Я воззрился на Джеймса. Таким я, кажется, еще никогда его не видел. Вид у него был не то чтобы виноватый, но смущенный и растерянный. Я отвернулся и настежь распахнул парадную дверь.
– Вот видите… – начала Лиззи чуть не плача.
– Не перебивайте, – попросил Джеймс.
– Мне кажется, добавить тут нечего, – сказал я. _ Ты торопишься с выводами, – заметил Джеймс.
– А что еще прикажешь мне делать?
– Выслушать правду. Я познакомился с Лиззи очень давно, на вечеринке, которую ты устроил по случаю какой-то премьеры. Я тогда оказался в Лондоне, ну и пришел.
– Представь себе, я даже как будто припоминаю этот случай.
– Лиззи запомнила меня просто потому, что я твой родственник. Потом, гораздо позже, когда ты уже ушел от нее и она была очень несчастна, она мне позвонила и спросила, не знаю ли я твой адрес в Японии – ты тогда работал в Токио.
– Я хотела тебе написать, – сказала Лиззи сдавленным голосом. – Это была моя инициатива, я натолкнула его на это.
– Но вы стали встречаться, – сказал я, – вы не только разговаривали по телефону.
– Да, мы встречались, но очень, очень редко, не больше шести раз за все эти годы.
– И ты думаешь, я этому поверю?
– Ему было жалко меня, – сказала Лиззи.
– А как же! Значит, вы встречались, чтобы поговорить обо мне.
– Да, но только, если можно так выразиться, на деловой почве.
– Смотри, какие деловые люди!
– Я в том смысле, что Лиззи интересовало, где ты находишься, как твое здоровье. Ни в каком другом смысле мы тебя не обсуждали. Знакомство наше было поверхностное и отнюдь не в личном и не в эмоциональном плане.
– Не может этого быть.
– Речь шла о тебе, а не обо мне и Лиззи. И повторяю, мы почти не виделись и вообще никакого общения не поддерживали.
– Он просил, чтоб я к нему не приставала, – сказала Лиззи, – а мне иногда так хотелось что-нибудь про тебя узнать.-
– Джеймс всегда знал про меня меньше, чем кто бы то ни было.

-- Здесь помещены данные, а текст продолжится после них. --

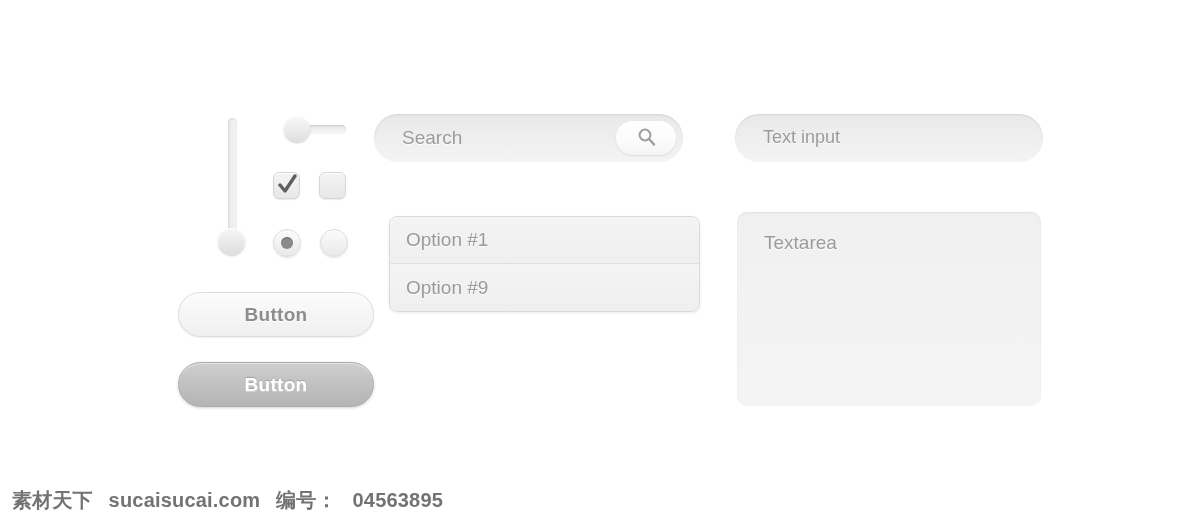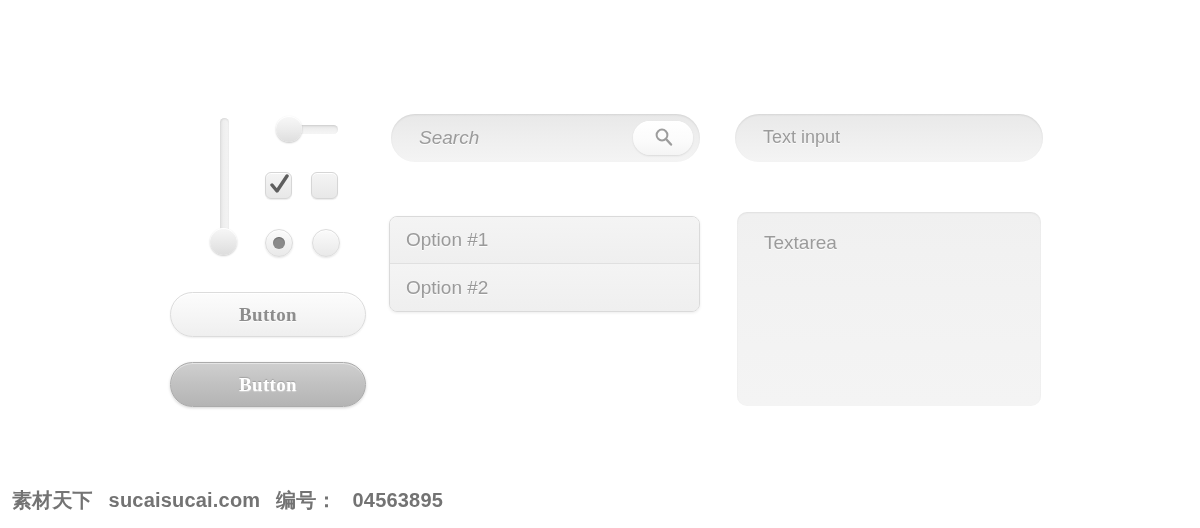"Search" #search-bar { font-style: italic -> none; left: 391px -> 374px }
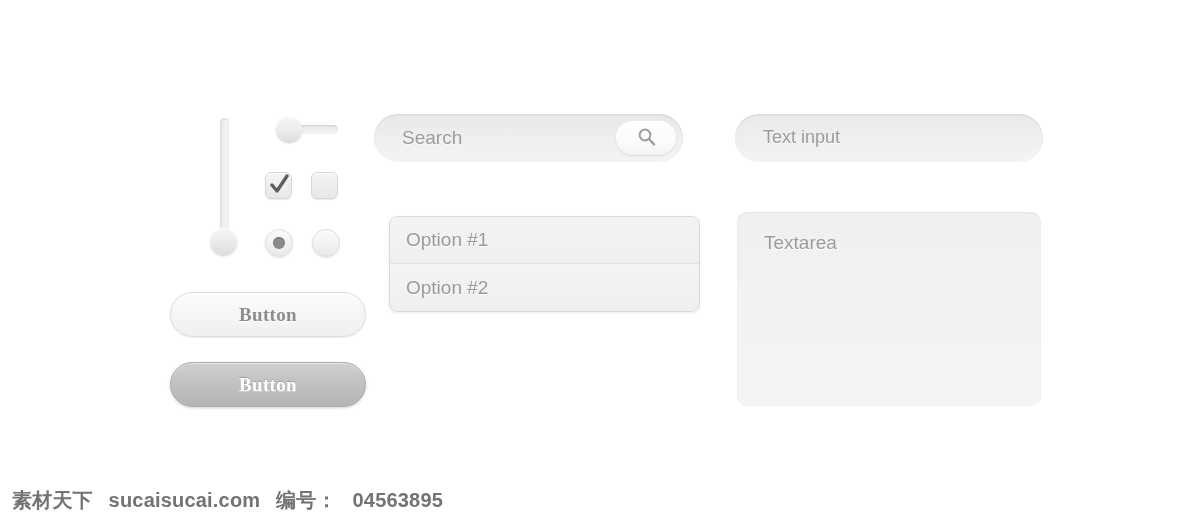"Option #2" span { text: 2 -> 9 }
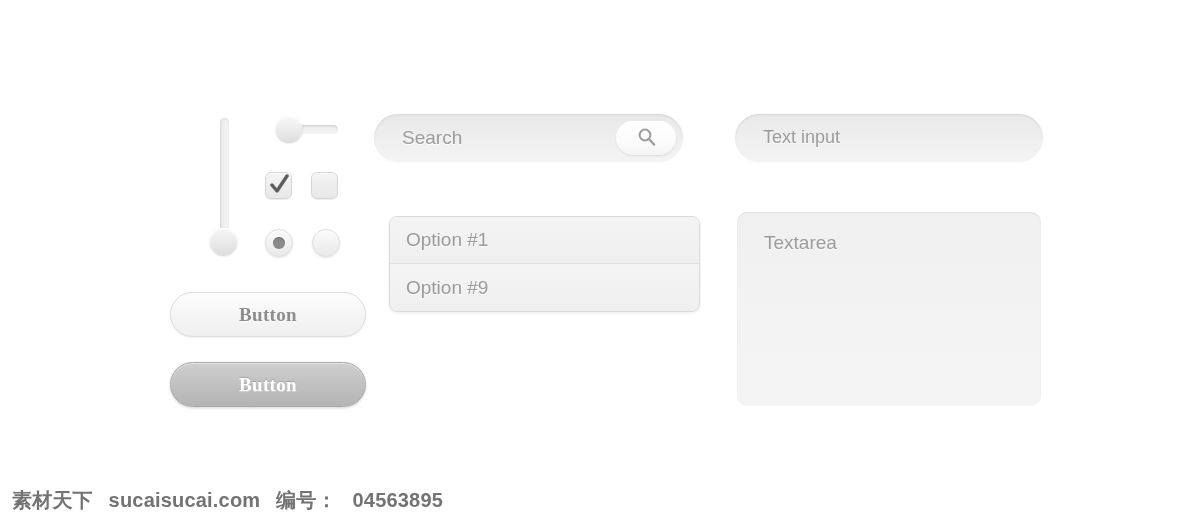"Button" #controls-column { font-family: Liberation Serif, serif -> none; left: 4px -> 12px }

– Безусловно, – сказал Джеймс, – нам давно следовало бы тебе сказать, что мы немного знакомы. Но ты мог истолковать это знакомство по-своему. Не обижайся, но я ведь знаю, какой у тебя болезненно ревнивый характер.
– Ты очень недвусмысленно дал мне понять, что я уже расстался с Лиззи к тому времени, когда ваше знакомство созрело…
– А оно и не созрело. Но la jalousie natt avec 1'amour…
– Это-то верно.
– Что это значит? – спросила Лиззи, все такая же красная, испуганная, несчастная.
– Ревность рождается вместе с любовью, но не всегда умирает вместе с любовью.